In late May, the publisher of such titles as the National Post and Calgary Herald said it would eliminate editing at its local newspapers in favour of a central facility in Hamilton, Ont., close its wire service and stop printing Sunday papers in some markets in a bid to save up to $40-million.
It turns out the cuts were just the first phase in a broader three-year plan meant to reduce the company’s reliance on print advertising and prepare it for a digital future. Future changes will seek similar cost reductions – meaning the company is aiming to cut its operating expenses by $120-million by the end of the program.
“Going forward we'll be a smaller revenue company and a smaller expense company,” chief executive officer Paul Godfrey said, adding the company wants to lower its expenses by up to 20 per cent. “We will be a more profitable company."
The company wouldn’t elaborate on the next phase of its restructuring, although the executives on an earnings conference call did refer to format changes at some of its print publications, property sales, increased automation of some processes, outsourcing of business functions and further cuts to the work force.
“We’re not ready to state things specifically,” Mr. Godfrey said, adding the company is bound by collective bargaining agreements. “But we are at the point where everything is on the table ... it could run the whole gamut. You can just let your imagination go.”
The media company, like others across North America, is reeling from a weak advertising market, which has seen revenue fall sharply at outlets across Canada. For every $7 publishers are losing in their print editions, a recent study suggests they are only earning $1 of digital revenue.
Just six months ago Mr.

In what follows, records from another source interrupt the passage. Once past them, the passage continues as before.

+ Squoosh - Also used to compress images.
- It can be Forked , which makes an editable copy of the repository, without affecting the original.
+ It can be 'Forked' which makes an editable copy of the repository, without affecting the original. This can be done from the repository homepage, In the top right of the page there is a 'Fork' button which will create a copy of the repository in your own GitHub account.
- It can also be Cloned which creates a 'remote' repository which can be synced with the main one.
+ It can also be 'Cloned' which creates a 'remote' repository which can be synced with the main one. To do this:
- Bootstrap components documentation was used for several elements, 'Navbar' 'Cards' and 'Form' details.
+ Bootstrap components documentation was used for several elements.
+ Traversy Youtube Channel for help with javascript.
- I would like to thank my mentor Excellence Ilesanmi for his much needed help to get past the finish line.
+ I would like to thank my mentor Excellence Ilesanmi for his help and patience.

Godfrey said the newspaper industry’s problems were mostly related to a weak economy, but he conceded Tuesday that the money flowing out of the newspaper industry isn’t likely to come back.

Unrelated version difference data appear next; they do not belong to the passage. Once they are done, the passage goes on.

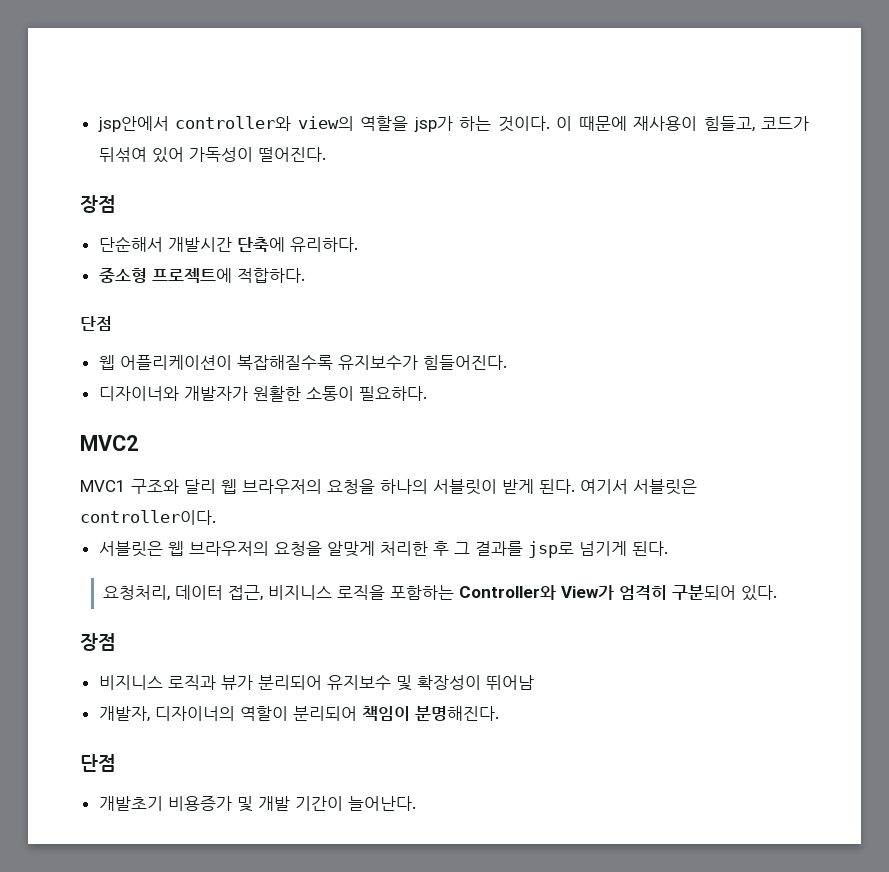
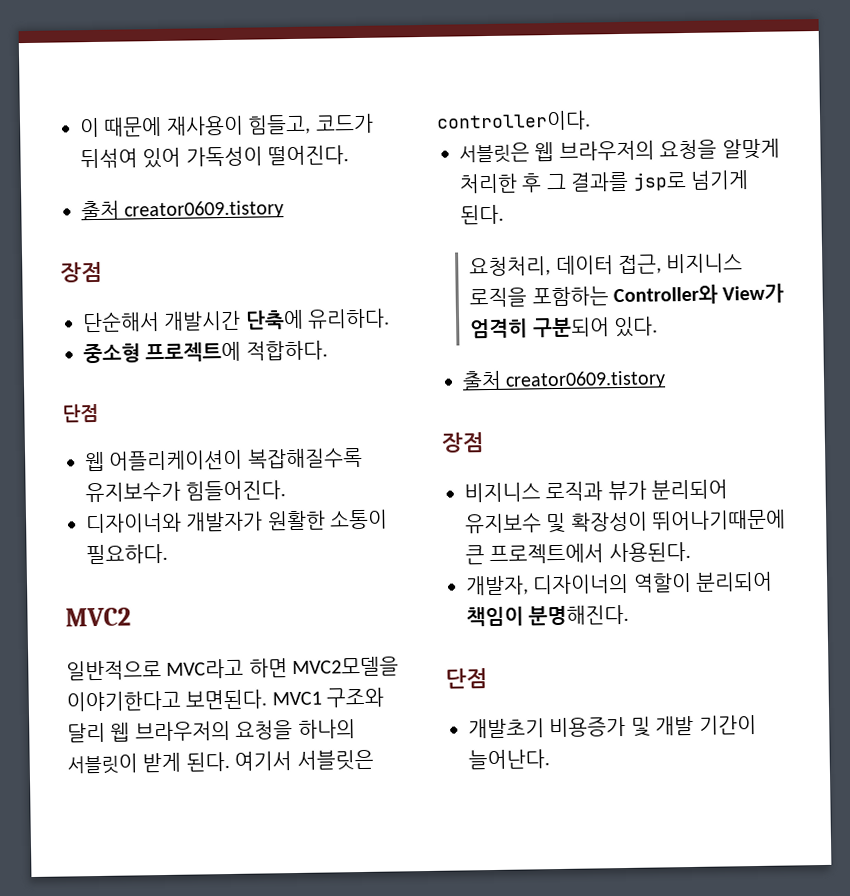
- jsp안에서 controller와 view의 역할을 jsp가 하는 것이다. 이 때문에 재사용이 힘들고, 코드가 뒤섞여 있어 가독성이 떨어진다.
+ 이 때문에 재사용이 힘들고, 코드가 뒤섞여 있어 가독성이 떨어진다.
+ 출처 creator0609.tistory
+ 일반적으로 MVC라고 하면 MVC2모델을 이야기한다고 보면된다.
  요청처리, 데이터 접근, 비지니스 로직을 포함하는 Controller와 View가 엄격히 구분되어 있다.
+ 출처 creator0609.tistory
- 비지니스 로직과 뷰가 분리되어 유지보수 및 확장성이 뛰어남
+ 비지니스 로직과 뷰가 분리되어 유지보수 및 확장성이 뛰어나기때문에 큰 프로젝트에서 사용된다.

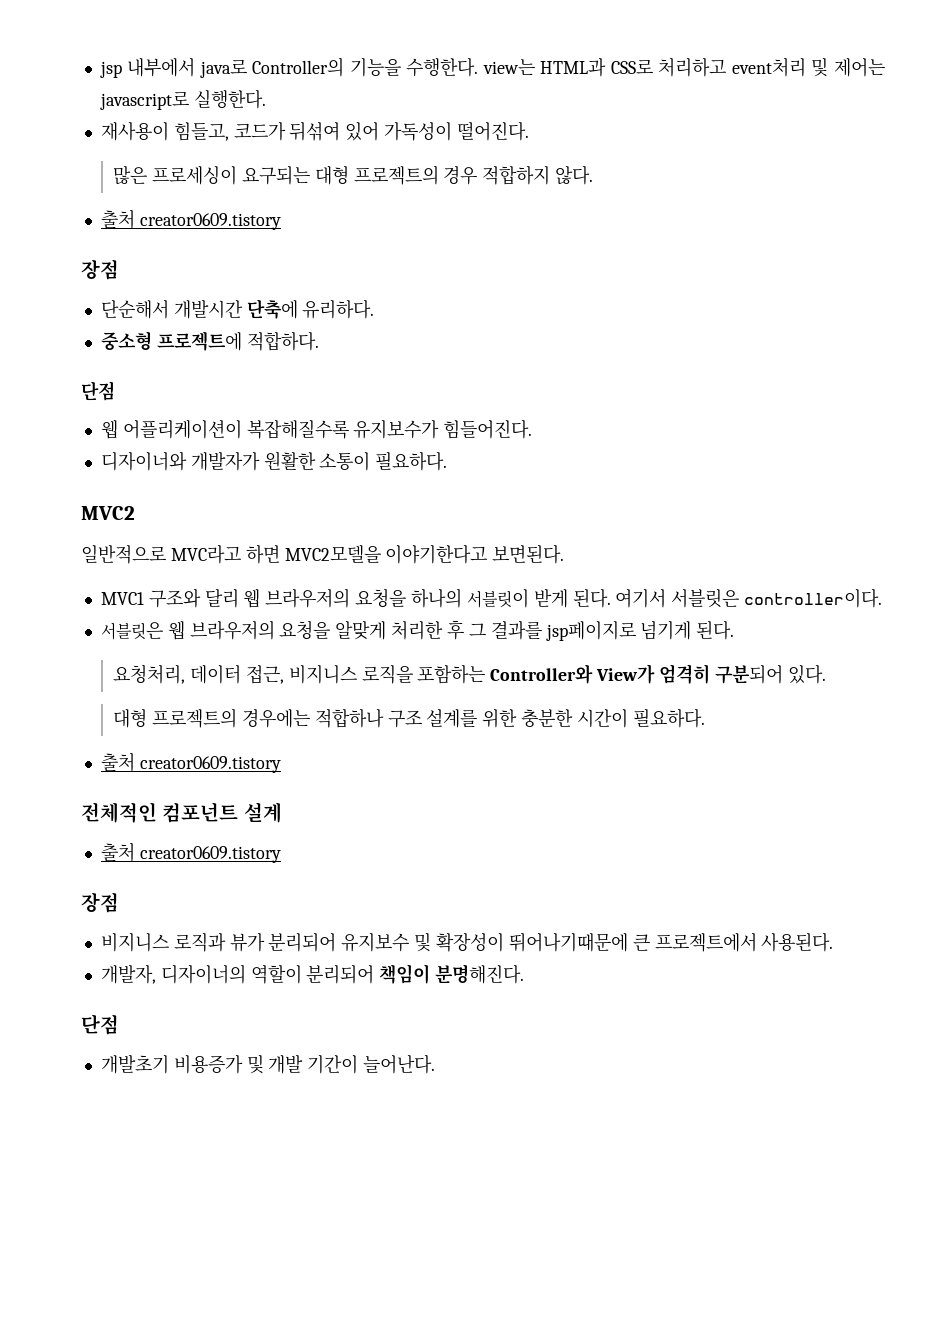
- 이 때문에 재사용이 힘들고, 코드가 뒤섞여 있어 가독성이 떨어진다.
+ jsp 내부에서 java로 Controller의 기능을 수행한다. view는 HTML과 CSS로 처리하고 event처리 및 제어는 javascript로 실행한다.
+ 재사용이 힘들고, 코드가 뒤섞여 있어 가독성이 떨어진다.
+ 많은 프로세싱이 요구되는 대형 프로젝트의 경우 적합하지 않다.
- 일반적으로 MVC라고 하면 MVC2모델을 이야기한다고 보면된다. MVC1 구조와 달리 웹 브라우저의 요청을 하나의 서블릿이 받게 된다.
+ 일반적으로 MVC라고 하면 MVC2모델을 이야기한다고 보면된다.
+ MVC1 구조와 달리 웹 브라우저의 요청을 하나의 서블릿이 받게 된다.
- 서블릿은 웹 브라우저의 요청을 알맞게 처리한 후 그 결과를 jsp로 넘기게 된다.
+ 서블릿은 웹 브라우저의 요청을 알맞게 처리한 후 그 결과를 jsp페이지로 넘기게 된다.
+ 대형 프로젝트의 경우에는 적합하나 구조 설계를 위한 충분한 시간이 필요하다.
+ 출처 creator0609.tistory
+ 전체적인 컴포넌트 설계

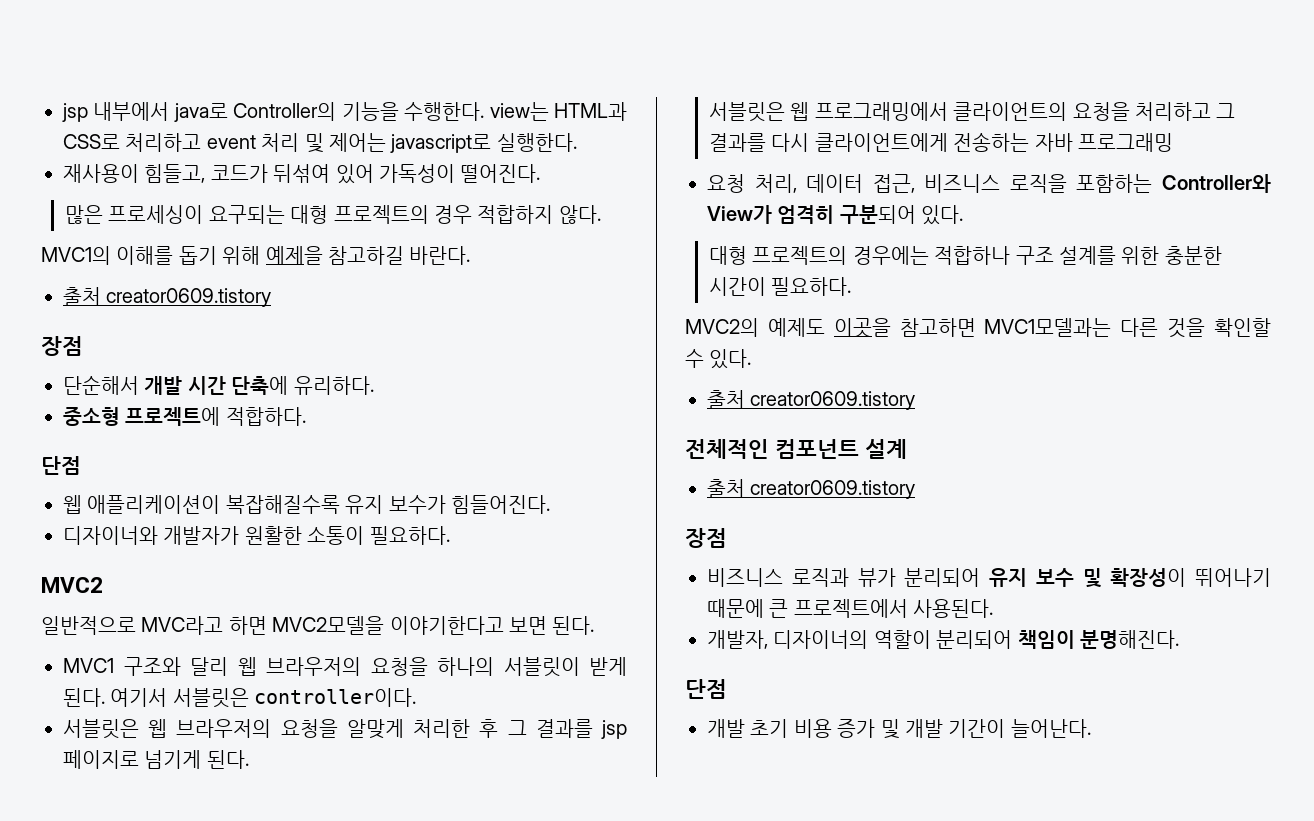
- jsp 내부에서 java로 Controller의 기능을 수행한다. view는 HTML과 CSS로 처리하고 event처리 및 제어는 javascript로 실행한다.
+ jsp 내부에서 java로 Controller의 기능을 수행한다. view는 HTML과 CSS로 처리하고 event 처리 및 제어는 javascript로 실행한다.
+ MVC1의 이해를 돕기 위해 예제을 참고하길 바란다.
- 단순해서 개발시간 단축에 유리하다.
+ 단순해서 개발 시간 단축에 유리하다.
- 웹 어플리케이션이 복잡해질수록 유지보수가 힘들어진다.
+ 웹 애플리케이션이 복잡해질수록 유지 보수가 힘들어진다.
- 일반적으로 MVC라고 하면 MVC2모델을 이야기한다고 보면된다.
+ 일반적으로 MVC라고 하면 MVC2모델을 이야기한다고 보면 된다.
- 서블릿은 웹 브라우저의 요청을 알맞게 처리한 후 그 결과를 jsp페이지로 넘기게 된다.
+ 서블릿은 웹 브라우저의 요청을 알맞게 처리한 후 그 결과를 jsp 페이지로 넘기게 된다.
- 요청처리, 데이터 접근, 비지니스 로직을 포함하는 Controller와 View가 엄격히 구분되어 있다.
+ 서블릿은 웹 프로그래밍에서 클라이언트의 요청을 처리하고 그 결과를 다시 클라이언트에게 전송하는 자바 프로그래밍
+ 요청 처리, 데이터 접근, 비즈니스 로직을 포함하는 Controller와 View가 엄격히 구분되어 있다.
+ MVC2의 예제도 이곳을 참고하면 MVC1모델과는 다른 것을 확인할 수 있다.
- 비지니스 로직과 뷰가 분리되어 유지보수 및 확장성이 뛰어나기때문에 큰 프로젝트에서 사용된다.
+ 비즈니스 로직과 뷰가 분리되어 유지 보수 및 확장성이 뛰어나기 때문에 큰 프로젝트에서 사용된다.
- 개발초기 비용증가 및 개발 기간이 늘어난다.
+ 개발 초기 비용 증가 및 개발 기간이 늘어난다.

“My gut feeling is this is more structural than the economy,” he said. “We’ve got to build a new company in a different direction ... it’s no longer about adjusting costs to revenue declines. It’s creating a new company for the present times."
The company said it lost $12.1-million in the last quarter, compared with a loss of $2.7-million in the same quarter last year. Revenue slipped 6.9 per cent to $212-million. It spent $14-million on buyouts and severance pay in the quarter.
The declining revenue in the quarter was caused primarily by a decrease in print advertising revenue, which fell 10 per cent.
The company saw revenue slip in most categories: national ads decreased by 12 per cent, retail was down 8 per cent and classified sales fell 14 per cent.
“Relative to [the first half of the year], national print advertising declines are easing, albeit still double-digit,” said RBC Dominion Securities Inc. analyst Drew McReynolds.
“Retail print advertising declines are stable with classified print advertising declines deteriorating.”
Digital revenue rose 6.8 per cent, one bright spot in the report. Mr. Godfrey said the gain was welcome after a few soft quarters, but cautioned most of the gains came from local initiatives and the increase “was nothing to do a victory lap around the building about.”
Chief financial officer Doug Lamb said subscription revenue decreased by 6 per cent, something that could worsen in coming quarters as the company looks to cut unprofitable distribution zones outside metropolitan centres from its delivery systems.